**Recorded data**
□ □ □ □ □ □ □

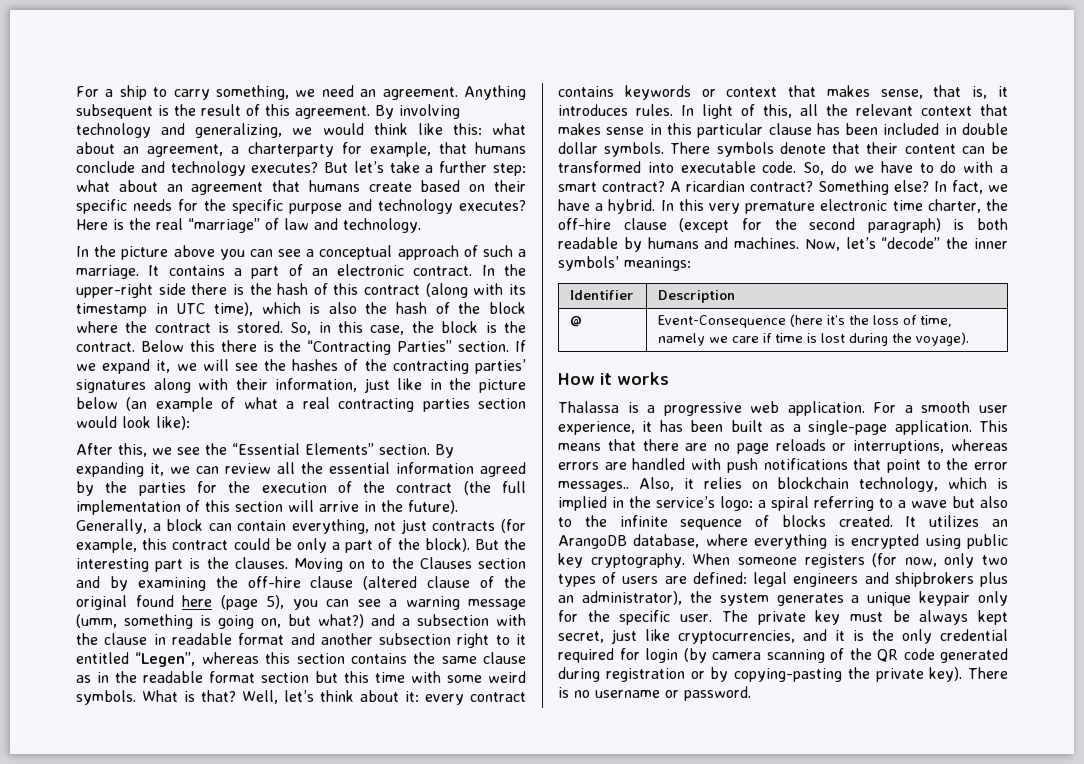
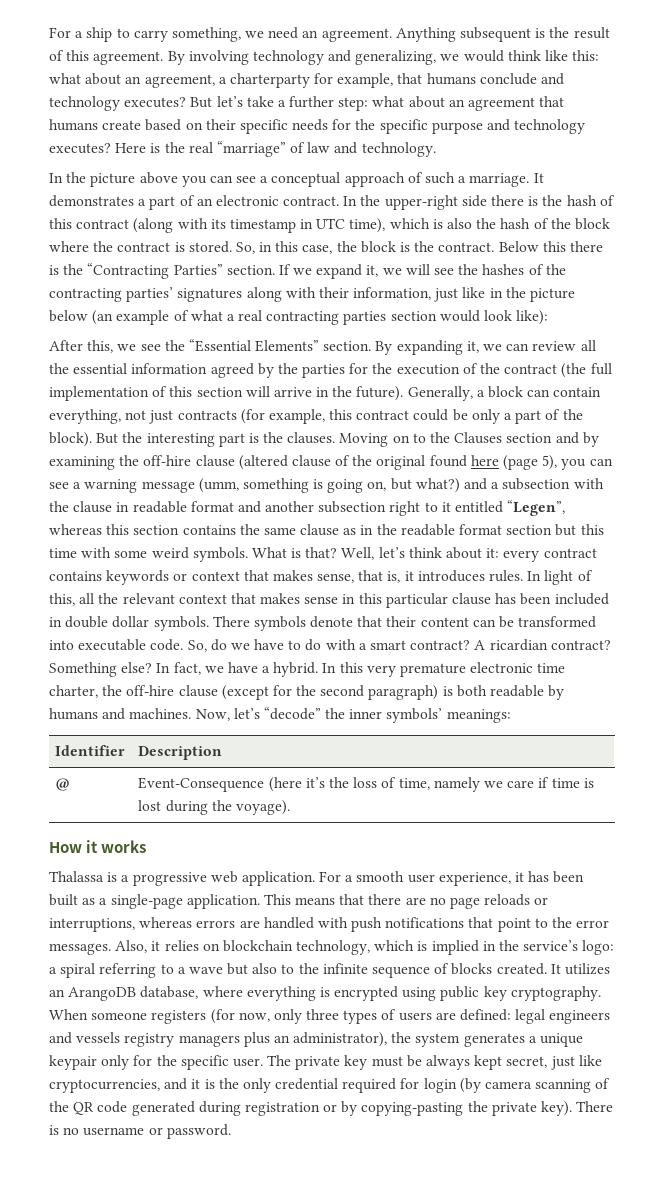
- It contains a part of an electronic contract.
+ It demonstrates a part of an electronic contract.
- This means that there are no page reloads or interruptions, whereas errors are handled with push notifications that point to the error messages..
+ This means that there are no page reloads or interruptions, whereas errors are handled with push notifications that point to the error messages.
- When someone registers (for now, only two types of users are defined: legal engineers and shipbrokers plus an administrator), the system generates a unique keypair only for the specific user.
+ When someone registers (for now, only three types of users are defined: legal engineers and vessels registry managers plus an administrator), the system generates a unique keypair only for the specific user.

□ □ □ □ □ □ □

**Task instructions**
This exercise calls for the line containing "- When someone" and each line after it in the records, copied exactly.

**Response**
- When someone registers (for now, only two types of users are defined: legal engineers and shipbrokers plus an administrator), the system generates a unique keypair only for the specific user.
+ When someone registers (for now, only three types of users are defined: legal engineers and vessels registry managers plus an administrator), the system generates a unique keypair only for the specific user.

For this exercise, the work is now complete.